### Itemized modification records
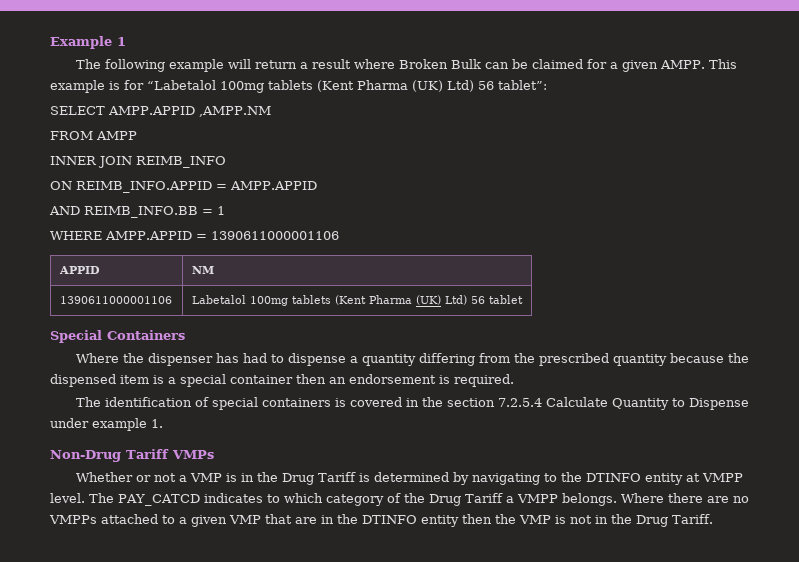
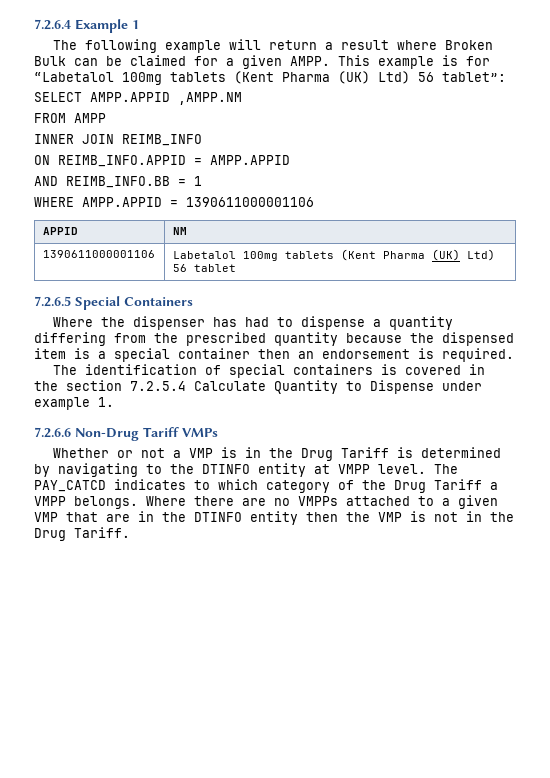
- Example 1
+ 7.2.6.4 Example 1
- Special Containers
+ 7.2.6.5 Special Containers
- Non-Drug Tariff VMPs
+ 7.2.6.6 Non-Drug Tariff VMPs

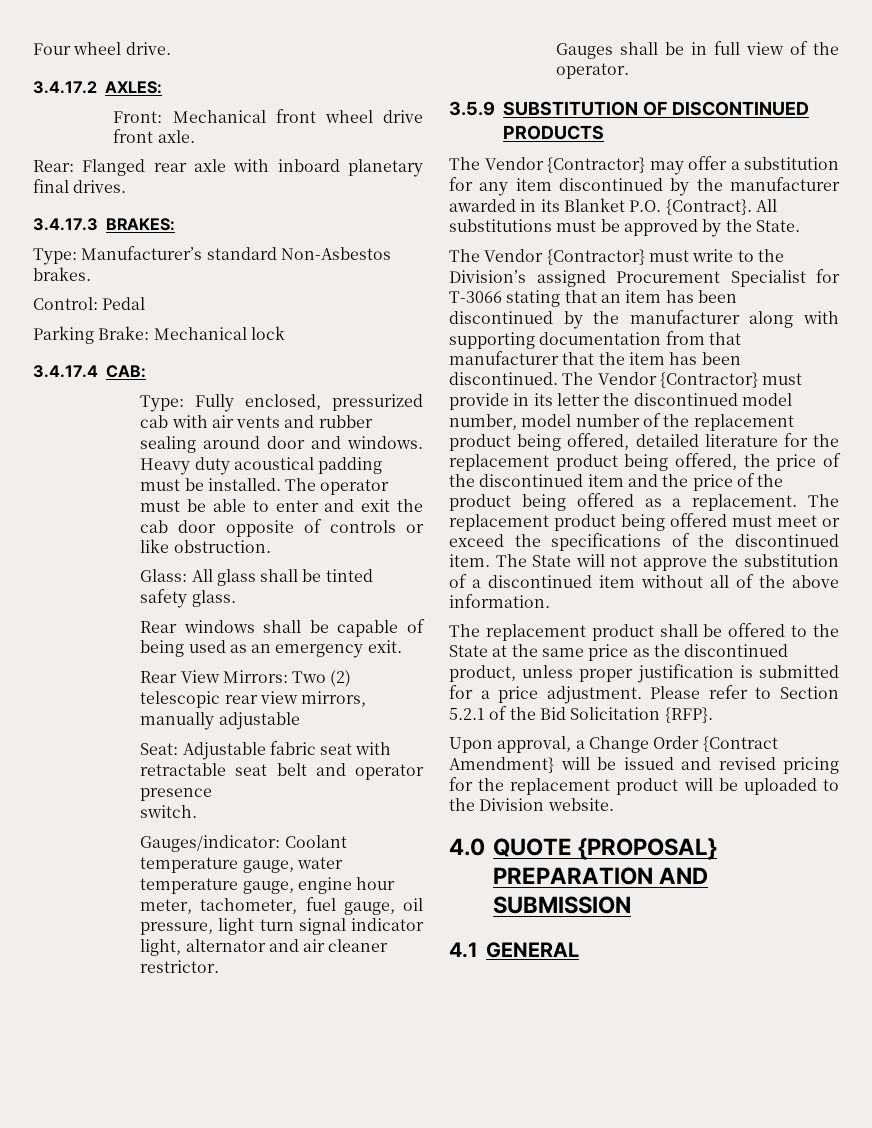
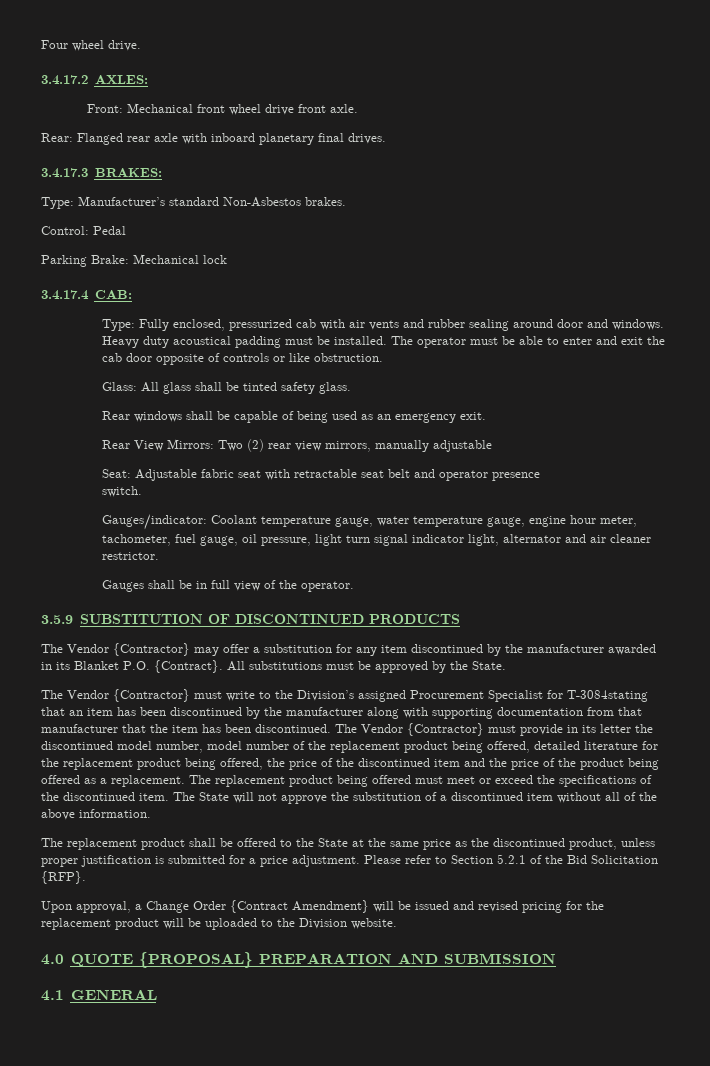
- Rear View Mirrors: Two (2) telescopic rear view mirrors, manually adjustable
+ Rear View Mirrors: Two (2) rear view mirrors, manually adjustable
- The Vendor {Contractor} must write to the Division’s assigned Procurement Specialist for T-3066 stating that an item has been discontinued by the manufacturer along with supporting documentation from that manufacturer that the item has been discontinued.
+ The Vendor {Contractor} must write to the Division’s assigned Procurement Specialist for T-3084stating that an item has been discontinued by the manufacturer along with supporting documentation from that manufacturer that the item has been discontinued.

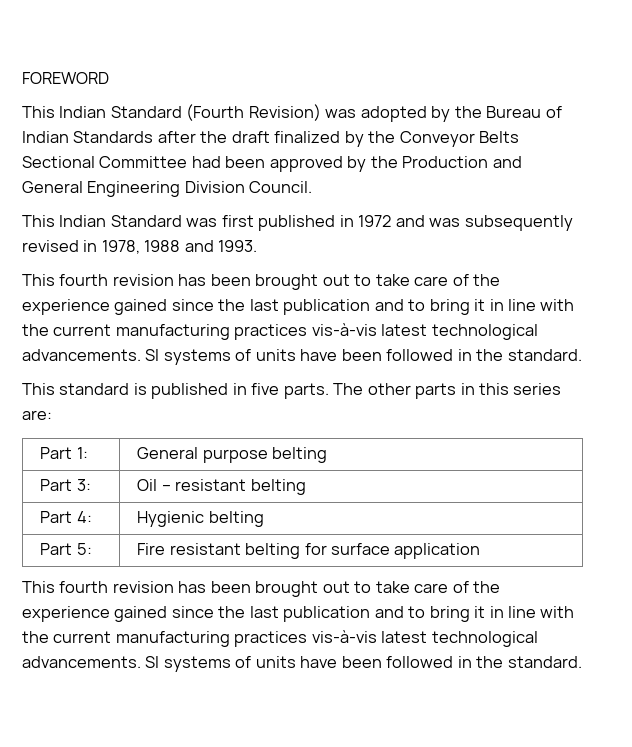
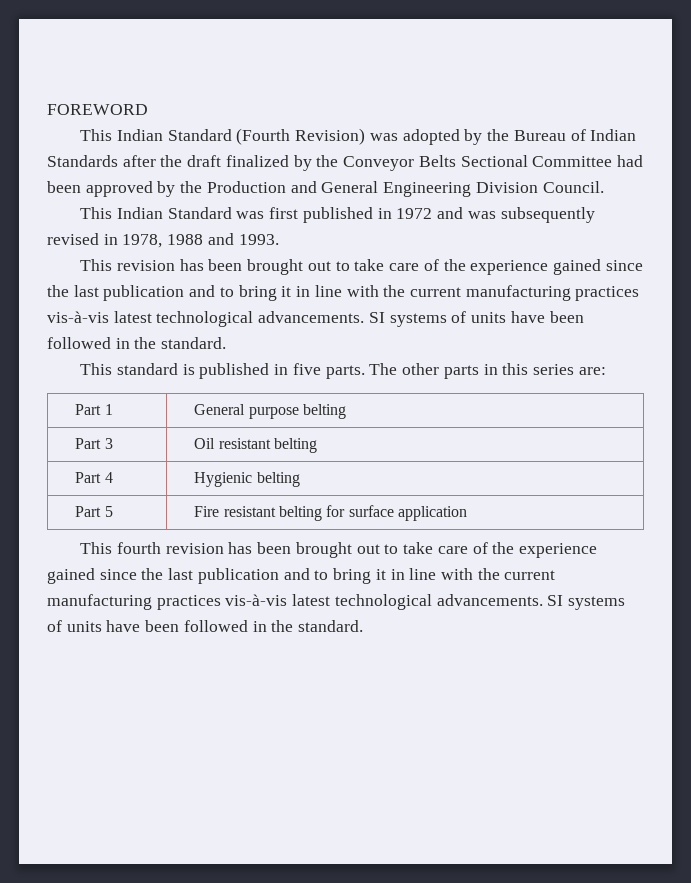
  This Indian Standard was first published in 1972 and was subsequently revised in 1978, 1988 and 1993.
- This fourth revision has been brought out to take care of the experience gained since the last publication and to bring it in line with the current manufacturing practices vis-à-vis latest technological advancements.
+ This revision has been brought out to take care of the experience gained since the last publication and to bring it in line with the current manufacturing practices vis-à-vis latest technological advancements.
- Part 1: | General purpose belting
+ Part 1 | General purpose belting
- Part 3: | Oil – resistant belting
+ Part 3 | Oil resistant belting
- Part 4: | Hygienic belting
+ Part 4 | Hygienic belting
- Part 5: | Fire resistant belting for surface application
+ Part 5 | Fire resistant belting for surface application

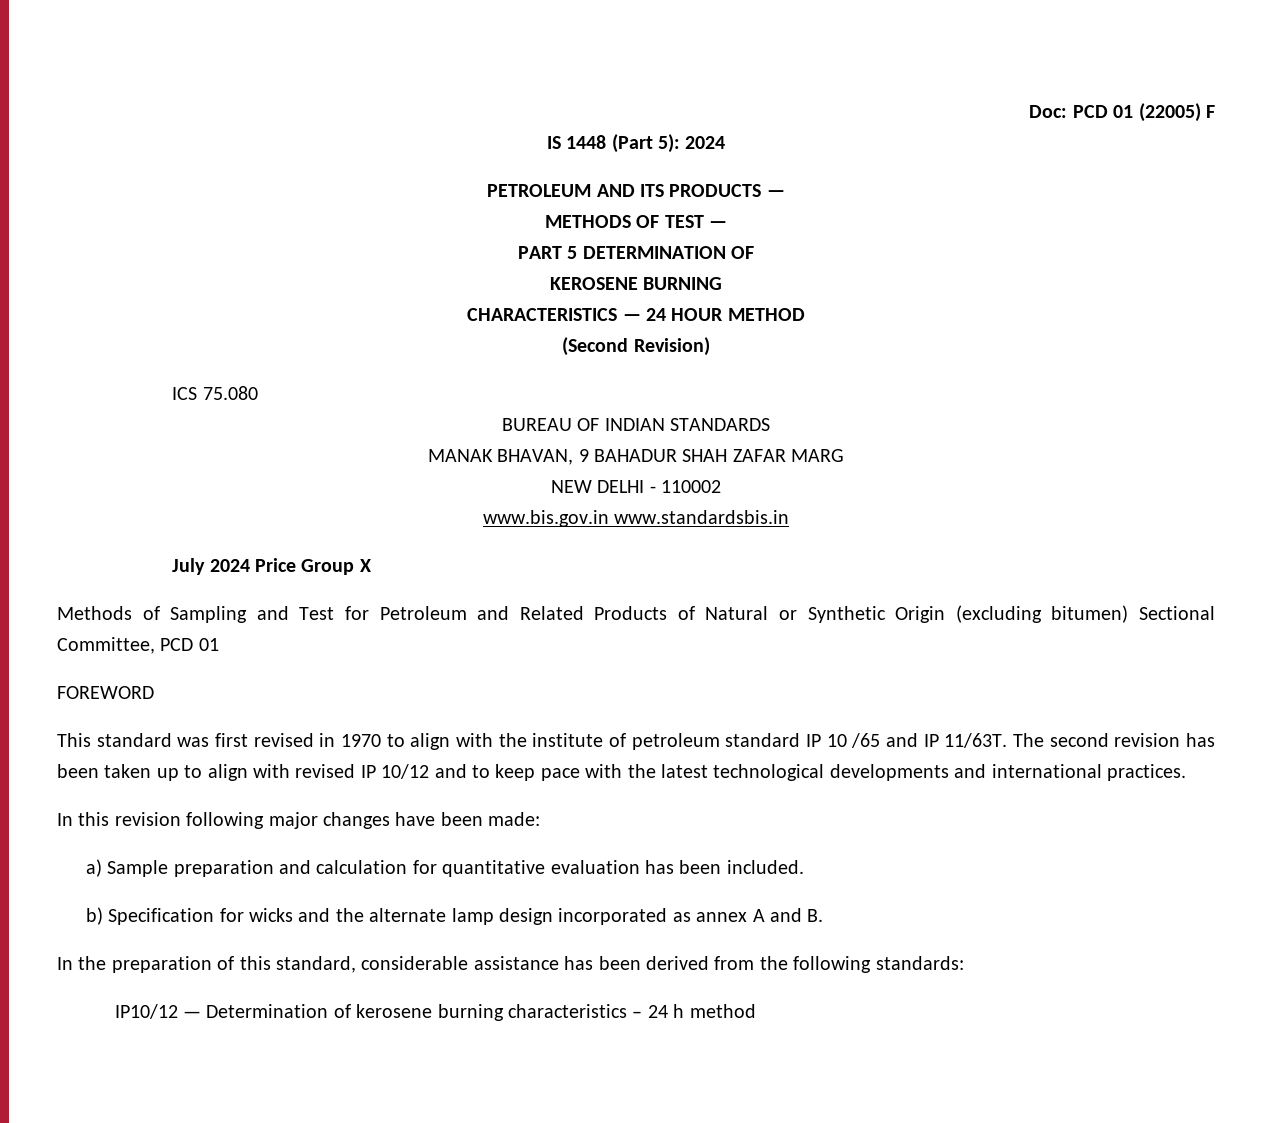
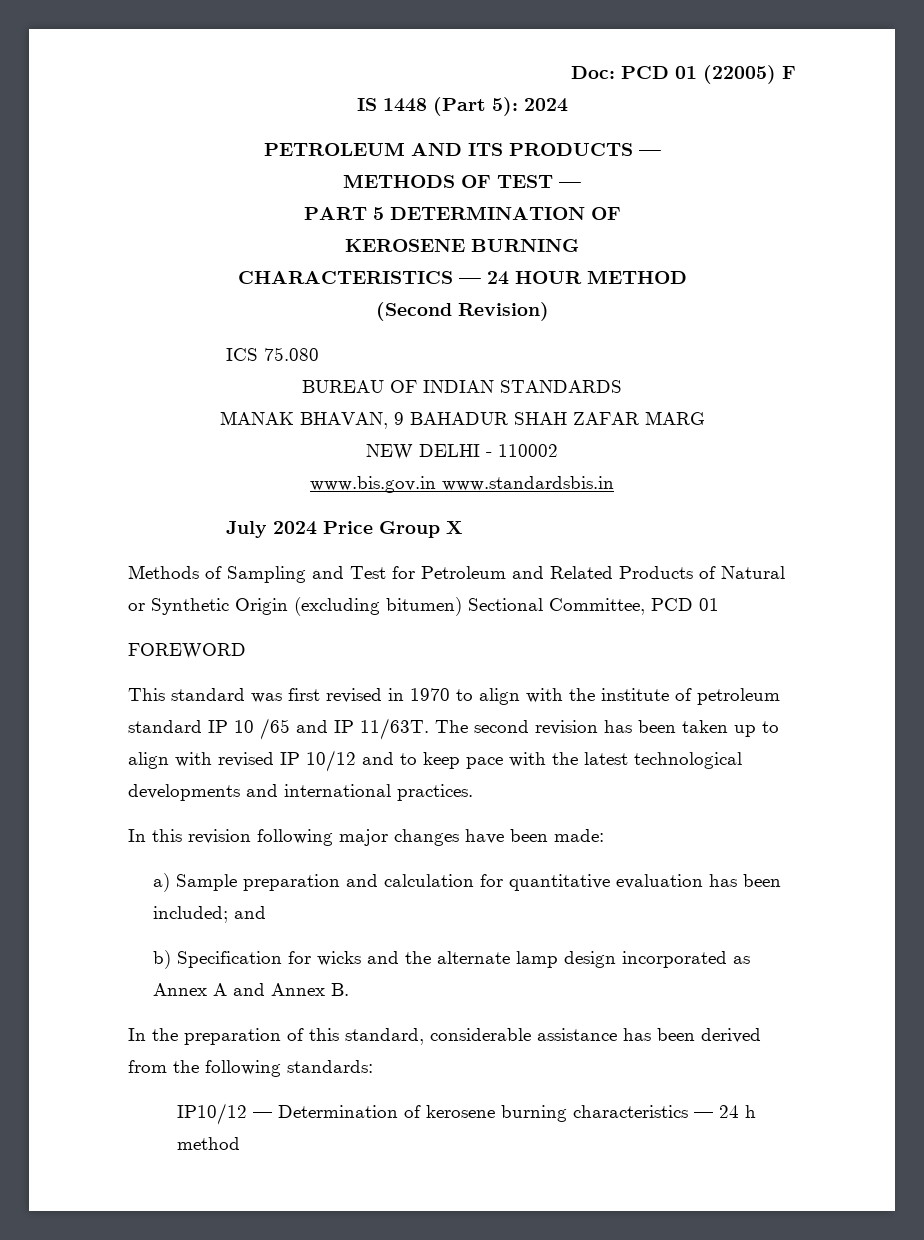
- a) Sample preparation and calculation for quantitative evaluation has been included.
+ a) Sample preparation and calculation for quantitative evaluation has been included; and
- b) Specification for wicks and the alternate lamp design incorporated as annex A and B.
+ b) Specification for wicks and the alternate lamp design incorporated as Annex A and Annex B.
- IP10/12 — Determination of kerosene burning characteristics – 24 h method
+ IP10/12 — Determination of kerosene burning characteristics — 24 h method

### Exercise instructions
Copy all lines from the data above that contain the word "Containers".

### Reply
- Special Containers
+ 7.2.6.5 Special Containers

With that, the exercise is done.